User interface change data
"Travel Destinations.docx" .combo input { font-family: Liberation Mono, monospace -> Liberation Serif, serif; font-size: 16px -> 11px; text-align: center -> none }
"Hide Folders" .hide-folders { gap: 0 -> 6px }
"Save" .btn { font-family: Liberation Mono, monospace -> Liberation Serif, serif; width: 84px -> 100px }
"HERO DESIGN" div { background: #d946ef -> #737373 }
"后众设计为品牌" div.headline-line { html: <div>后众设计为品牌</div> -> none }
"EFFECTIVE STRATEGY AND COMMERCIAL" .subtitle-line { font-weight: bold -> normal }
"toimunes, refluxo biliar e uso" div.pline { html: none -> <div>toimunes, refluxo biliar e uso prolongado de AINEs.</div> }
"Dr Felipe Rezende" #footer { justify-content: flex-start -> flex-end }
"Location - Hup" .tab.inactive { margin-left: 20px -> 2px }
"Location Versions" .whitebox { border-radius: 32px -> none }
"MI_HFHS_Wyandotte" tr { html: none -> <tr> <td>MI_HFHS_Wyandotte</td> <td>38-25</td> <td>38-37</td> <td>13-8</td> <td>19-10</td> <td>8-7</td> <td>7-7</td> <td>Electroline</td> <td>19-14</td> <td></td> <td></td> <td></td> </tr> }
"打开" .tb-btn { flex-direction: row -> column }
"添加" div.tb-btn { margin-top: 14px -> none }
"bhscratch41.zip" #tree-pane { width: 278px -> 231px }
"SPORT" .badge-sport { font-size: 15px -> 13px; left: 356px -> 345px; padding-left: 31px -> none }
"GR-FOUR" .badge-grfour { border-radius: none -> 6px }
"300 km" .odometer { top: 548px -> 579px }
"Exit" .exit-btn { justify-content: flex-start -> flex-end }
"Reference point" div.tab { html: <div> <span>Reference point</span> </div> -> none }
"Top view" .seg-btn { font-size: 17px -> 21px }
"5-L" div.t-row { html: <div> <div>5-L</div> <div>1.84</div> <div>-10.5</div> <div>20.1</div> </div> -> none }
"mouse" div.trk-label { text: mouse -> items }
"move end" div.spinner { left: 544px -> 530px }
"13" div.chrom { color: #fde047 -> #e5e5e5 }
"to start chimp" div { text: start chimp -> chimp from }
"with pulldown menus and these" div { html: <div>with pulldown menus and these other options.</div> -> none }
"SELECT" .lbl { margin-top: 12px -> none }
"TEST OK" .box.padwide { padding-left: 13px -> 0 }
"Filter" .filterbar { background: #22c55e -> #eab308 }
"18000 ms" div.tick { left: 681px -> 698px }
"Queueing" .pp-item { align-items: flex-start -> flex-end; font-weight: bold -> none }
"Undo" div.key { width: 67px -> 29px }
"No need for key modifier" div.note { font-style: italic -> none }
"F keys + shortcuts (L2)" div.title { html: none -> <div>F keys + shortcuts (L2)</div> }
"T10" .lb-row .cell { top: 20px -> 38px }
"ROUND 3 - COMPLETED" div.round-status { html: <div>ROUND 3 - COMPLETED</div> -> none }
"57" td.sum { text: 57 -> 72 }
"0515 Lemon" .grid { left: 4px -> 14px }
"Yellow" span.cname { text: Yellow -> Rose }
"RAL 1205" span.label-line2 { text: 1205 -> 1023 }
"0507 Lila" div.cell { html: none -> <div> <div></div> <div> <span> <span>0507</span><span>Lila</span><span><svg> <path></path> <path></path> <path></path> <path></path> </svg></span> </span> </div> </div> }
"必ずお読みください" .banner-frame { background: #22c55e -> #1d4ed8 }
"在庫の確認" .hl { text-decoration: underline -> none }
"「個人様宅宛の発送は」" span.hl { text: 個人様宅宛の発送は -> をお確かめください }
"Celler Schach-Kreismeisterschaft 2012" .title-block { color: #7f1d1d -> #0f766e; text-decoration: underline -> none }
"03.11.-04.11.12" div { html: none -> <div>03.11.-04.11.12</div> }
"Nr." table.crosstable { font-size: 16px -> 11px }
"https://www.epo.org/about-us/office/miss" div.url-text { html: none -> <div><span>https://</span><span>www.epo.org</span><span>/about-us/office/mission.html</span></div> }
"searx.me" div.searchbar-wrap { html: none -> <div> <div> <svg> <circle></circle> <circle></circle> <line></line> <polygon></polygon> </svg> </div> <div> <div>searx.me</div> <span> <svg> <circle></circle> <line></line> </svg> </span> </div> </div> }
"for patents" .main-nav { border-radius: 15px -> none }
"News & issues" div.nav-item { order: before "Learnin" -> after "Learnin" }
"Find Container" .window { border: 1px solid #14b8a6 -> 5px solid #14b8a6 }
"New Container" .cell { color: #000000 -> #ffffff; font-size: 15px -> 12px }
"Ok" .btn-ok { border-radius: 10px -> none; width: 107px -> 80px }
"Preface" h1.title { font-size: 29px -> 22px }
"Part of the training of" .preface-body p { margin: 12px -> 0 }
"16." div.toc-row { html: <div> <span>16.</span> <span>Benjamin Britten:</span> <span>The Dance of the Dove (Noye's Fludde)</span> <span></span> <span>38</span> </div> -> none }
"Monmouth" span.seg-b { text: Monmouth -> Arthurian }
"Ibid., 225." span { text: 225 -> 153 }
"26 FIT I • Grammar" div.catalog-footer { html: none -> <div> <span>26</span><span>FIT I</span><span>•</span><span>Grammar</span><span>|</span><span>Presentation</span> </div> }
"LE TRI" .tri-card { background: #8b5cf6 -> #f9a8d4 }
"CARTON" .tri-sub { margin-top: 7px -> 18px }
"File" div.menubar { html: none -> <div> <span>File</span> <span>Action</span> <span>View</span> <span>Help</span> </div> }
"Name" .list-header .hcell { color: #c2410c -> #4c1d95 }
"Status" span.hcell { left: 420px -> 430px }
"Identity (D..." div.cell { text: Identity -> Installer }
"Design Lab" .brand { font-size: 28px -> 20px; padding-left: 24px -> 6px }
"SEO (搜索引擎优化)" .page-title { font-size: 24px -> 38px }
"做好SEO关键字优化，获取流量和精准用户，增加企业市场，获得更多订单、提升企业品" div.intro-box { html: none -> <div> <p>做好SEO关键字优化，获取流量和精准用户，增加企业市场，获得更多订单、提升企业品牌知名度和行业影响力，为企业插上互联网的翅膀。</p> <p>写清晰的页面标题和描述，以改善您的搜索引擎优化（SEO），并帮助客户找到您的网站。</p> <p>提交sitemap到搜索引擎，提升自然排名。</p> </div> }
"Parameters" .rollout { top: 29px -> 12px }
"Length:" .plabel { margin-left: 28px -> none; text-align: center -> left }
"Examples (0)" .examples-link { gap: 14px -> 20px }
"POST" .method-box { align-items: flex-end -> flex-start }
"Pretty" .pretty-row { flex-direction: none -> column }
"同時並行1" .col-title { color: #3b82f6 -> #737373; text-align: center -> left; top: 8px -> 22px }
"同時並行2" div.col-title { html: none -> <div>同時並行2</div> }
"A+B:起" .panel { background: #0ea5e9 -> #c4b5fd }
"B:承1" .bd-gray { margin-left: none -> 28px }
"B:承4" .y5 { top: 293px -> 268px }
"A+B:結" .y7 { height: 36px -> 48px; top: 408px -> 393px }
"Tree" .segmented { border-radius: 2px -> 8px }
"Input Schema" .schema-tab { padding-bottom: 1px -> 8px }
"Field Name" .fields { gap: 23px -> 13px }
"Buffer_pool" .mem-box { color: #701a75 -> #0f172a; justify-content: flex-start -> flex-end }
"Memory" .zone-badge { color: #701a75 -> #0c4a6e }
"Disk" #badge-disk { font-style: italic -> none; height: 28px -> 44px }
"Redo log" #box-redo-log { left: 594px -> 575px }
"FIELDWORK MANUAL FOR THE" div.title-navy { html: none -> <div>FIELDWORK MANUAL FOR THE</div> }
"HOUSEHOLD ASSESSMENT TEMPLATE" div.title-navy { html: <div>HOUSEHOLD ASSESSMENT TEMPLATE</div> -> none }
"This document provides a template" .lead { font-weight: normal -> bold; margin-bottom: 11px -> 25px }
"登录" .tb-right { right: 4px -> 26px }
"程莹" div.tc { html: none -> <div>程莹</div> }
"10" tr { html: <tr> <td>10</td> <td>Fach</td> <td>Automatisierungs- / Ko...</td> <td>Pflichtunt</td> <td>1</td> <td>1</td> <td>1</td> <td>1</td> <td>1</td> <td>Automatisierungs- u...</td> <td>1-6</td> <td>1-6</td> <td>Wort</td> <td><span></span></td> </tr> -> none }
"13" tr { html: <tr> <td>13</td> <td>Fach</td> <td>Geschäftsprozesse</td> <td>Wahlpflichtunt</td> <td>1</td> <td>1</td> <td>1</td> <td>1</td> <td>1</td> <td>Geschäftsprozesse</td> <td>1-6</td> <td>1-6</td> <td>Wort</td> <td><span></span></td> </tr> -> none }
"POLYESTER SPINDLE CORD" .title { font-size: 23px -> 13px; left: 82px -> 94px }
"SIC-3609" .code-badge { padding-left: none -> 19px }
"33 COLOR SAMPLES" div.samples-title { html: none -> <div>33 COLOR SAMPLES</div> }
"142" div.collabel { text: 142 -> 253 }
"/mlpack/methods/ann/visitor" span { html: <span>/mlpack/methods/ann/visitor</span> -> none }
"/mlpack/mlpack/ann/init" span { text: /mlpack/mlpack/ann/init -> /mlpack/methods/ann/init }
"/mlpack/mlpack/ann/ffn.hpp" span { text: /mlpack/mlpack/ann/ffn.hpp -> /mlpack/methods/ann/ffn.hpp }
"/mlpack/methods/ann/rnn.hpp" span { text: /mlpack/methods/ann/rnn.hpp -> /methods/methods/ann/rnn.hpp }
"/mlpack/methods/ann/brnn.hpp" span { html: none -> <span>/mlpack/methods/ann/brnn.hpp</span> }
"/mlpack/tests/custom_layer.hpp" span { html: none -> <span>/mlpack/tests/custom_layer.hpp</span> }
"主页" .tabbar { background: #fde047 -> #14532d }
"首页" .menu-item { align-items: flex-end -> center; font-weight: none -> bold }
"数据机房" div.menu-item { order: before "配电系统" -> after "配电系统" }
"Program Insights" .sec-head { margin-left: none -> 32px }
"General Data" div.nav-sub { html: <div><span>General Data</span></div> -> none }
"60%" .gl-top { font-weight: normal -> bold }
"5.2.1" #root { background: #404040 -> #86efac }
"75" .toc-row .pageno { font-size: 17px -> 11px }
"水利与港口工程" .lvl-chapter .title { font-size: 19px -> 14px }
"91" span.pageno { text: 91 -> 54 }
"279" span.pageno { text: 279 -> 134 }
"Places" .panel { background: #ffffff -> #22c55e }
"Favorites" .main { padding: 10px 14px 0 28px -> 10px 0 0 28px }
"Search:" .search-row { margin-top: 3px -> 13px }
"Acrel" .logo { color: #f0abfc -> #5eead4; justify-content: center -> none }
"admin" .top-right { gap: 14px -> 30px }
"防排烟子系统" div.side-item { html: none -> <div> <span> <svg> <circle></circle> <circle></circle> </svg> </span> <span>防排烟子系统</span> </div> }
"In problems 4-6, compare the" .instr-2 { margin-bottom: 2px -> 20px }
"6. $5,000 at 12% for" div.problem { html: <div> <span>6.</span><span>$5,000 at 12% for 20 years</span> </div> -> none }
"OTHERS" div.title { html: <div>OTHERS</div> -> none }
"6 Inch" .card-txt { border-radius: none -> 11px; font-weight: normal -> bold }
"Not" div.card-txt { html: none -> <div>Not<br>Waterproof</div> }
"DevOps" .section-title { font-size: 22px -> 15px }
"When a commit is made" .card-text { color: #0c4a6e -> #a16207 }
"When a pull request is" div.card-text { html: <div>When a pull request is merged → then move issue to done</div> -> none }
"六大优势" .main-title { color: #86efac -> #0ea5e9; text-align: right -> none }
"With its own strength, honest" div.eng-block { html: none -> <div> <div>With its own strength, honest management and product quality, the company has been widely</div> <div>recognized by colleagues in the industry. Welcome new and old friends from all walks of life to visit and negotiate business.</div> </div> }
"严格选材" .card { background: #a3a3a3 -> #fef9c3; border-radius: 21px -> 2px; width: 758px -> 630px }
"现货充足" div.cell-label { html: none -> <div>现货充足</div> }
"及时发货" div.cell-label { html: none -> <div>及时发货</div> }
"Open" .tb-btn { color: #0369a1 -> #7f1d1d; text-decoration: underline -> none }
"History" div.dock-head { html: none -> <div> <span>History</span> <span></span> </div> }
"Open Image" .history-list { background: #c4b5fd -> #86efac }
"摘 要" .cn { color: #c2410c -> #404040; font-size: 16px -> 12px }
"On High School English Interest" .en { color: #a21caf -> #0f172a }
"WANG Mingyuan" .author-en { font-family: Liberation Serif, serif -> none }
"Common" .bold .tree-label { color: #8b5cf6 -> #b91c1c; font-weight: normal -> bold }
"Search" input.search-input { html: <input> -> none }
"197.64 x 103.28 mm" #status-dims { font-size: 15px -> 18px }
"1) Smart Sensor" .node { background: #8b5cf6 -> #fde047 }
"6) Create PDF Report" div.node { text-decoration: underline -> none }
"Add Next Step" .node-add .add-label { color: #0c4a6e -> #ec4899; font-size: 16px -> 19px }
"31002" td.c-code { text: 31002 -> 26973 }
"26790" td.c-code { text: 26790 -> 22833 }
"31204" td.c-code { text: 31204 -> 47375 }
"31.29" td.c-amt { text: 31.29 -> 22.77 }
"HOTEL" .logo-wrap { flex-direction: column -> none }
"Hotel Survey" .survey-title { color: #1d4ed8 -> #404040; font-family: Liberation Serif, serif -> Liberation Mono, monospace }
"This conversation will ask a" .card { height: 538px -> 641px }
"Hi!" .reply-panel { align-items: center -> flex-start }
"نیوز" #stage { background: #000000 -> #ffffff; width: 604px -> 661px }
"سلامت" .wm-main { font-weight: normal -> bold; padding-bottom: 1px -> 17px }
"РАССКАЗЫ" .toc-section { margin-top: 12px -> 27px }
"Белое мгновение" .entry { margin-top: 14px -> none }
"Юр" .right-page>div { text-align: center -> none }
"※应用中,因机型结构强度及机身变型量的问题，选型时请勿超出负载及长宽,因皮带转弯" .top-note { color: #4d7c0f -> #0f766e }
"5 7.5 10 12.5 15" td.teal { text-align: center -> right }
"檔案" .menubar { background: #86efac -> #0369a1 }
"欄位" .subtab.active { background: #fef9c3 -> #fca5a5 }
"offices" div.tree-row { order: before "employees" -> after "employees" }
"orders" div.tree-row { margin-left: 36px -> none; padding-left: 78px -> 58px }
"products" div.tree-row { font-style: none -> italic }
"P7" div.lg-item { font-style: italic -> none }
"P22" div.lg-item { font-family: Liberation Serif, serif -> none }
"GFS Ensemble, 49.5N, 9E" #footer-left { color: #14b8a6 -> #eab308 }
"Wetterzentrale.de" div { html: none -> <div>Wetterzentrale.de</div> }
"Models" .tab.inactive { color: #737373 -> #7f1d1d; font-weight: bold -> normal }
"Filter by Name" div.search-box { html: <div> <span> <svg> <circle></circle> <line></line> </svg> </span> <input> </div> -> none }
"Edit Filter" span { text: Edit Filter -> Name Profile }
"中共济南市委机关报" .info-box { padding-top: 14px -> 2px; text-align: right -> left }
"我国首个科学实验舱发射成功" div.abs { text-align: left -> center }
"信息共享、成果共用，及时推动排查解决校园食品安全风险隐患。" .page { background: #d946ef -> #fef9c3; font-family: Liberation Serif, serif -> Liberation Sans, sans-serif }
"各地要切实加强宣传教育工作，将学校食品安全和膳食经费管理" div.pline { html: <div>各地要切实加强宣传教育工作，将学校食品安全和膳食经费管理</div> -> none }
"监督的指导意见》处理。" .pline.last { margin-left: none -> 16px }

**Instructions to follow**
From the records above, retype only the lines starting at the line that contains "background: #ffffff ->" and ending at the line that contains "none -> <div>及时发货</div>", both included.

**Final answer**
"Places" .panel { background: #ffffff -> #22c55e }
"Favorites" .main { padding: 10px 14px 0 28px -> 10px 0 0 28px }
"Search:" .search-row { margin-top: 3px -> 13px }
"Acrel" .logo { color: #f0abfc -> #5eead4; justify-content: center -> none }
"admin" .top-right { gap: 14px -> 30px }
"防排烟子系统" div.side-item { html: none -> <div> <span> <svg> <circle></circle> <circle></circle> </svg> </span> <span>防排烟子系统</span> </div> }
"In problems 4-6, compare the" .instr-2 { margin-bottom: 2px -> 20px }
"6. $5,000 at 12% for" div.problem { html: <div> <span>6.</span><span>$5,000 at 12% for 20 years</span> </div> -> none }
"OTHERS" div.title { html: <div>OTHERS</div> -> none }
"6 Inch" .card-txt { border-radius: none -> 11px; font-weight: normal -> bold }
"Not" div.card-txt { html: none -> <div>Not<br>Waterproof</div> }
"DevOps" .section-title { font-size: 22px -> 15px }
"When a commit is made" .card-text { color: #0c4a6e -> #a16207 }
"When a pull request is" div.card-text { html: <div>When a pull request is merged → then move issue to done</div> -> none }
"六大优势" .main-title { color: #86efac -> #0ea5e9; text-align: right -> none }
"With its own strength, honest" div.eng-block { html: none -> <div> <div>With its own strength, honest management and product quality, the company has been widely</div> <div>recognized by colleagues in the industry. Welcome new and old friends from all walks of life to visit and negotiate business.</div> </div> }
"严格选材" .card { background: #a3a3a3 -> #fef9c3; border-radius: 21px -> 2px; width: 758px -> 630px }
"现货充足" div.cell-label { html: none -> <div>现货充足</div> }
"及时发货" div.cell-label { html: none -> <div>及时发货</div> }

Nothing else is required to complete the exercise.